▶ [YOUR INSTRUCTIONS]:
Report the lines of the data below that contain the string "build".

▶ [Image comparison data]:
------------------------------

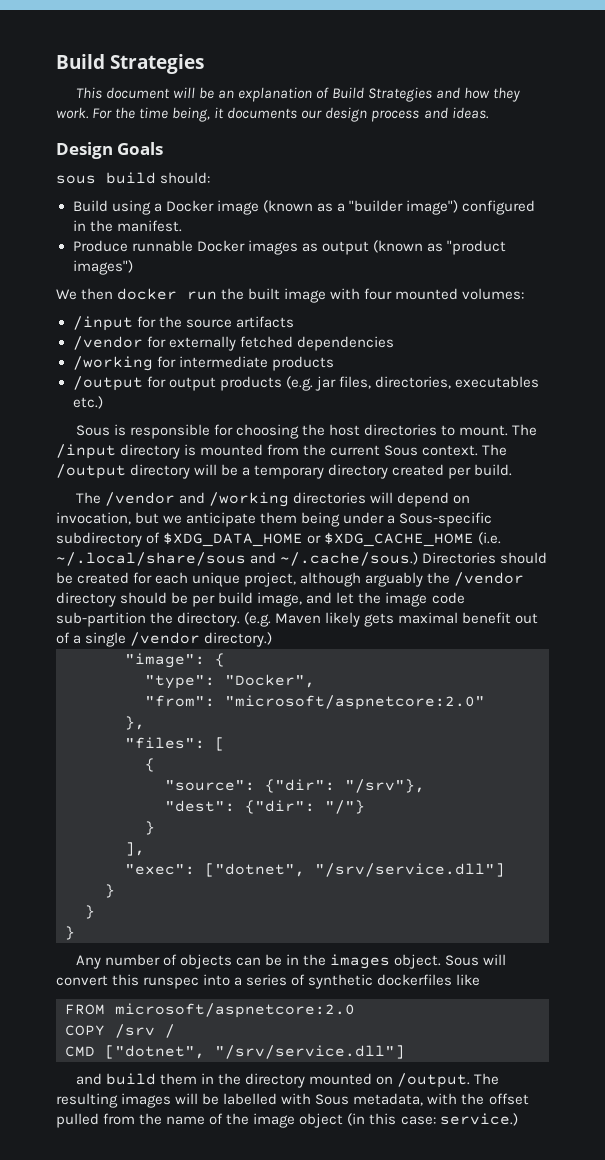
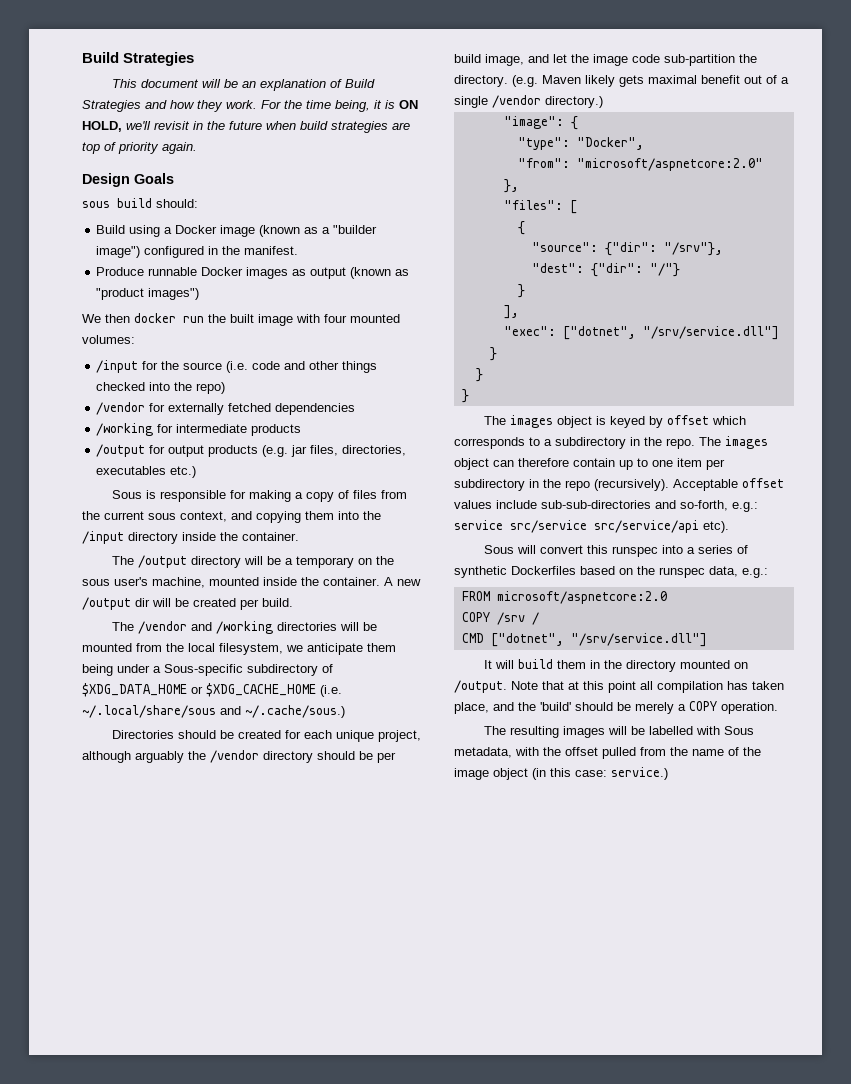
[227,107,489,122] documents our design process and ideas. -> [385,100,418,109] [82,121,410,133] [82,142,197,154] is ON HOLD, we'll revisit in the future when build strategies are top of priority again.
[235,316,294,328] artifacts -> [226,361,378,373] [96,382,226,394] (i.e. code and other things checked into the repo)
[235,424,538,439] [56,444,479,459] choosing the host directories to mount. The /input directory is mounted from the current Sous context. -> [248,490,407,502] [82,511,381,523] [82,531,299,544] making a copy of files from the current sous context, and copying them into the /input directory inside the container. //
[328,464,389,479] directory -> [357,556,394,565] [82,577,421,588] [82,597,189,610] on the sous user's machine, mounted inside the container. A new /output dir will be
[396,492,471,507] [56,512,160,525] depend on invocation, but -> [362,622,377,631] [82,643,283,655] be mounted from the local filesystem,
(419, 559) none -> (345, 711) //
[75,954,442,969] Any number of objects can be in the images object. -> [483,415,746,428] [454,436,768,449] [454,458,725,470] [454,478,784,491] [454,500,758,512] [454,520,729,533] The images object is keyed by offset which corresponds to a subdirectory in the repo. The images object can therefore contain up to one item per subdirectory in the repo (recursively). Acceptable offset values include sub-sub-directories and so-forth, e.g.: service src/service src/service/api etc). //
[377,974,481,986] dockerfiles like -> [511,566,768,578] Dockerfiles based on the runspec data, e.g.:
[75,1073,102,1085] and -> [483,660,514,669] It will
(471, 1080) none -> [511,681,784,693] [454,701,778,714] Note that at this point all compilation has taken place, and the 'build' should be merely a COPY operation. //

------------------------------

▶ [RESULT OF THE TASK]:
[227,107,489,122] documents our design process and ideas. -> [385,100,418,109] [82,121,410,133] [82,142,197,154] is ON HOLD, we'll revisit in the future when build strategies are top of priority again.
(471, 1080) none -> [511,681,784,693] [454,701,778,714] Note that at this point all compilation has taken place, and the 'build' should be merely a COPY operation. //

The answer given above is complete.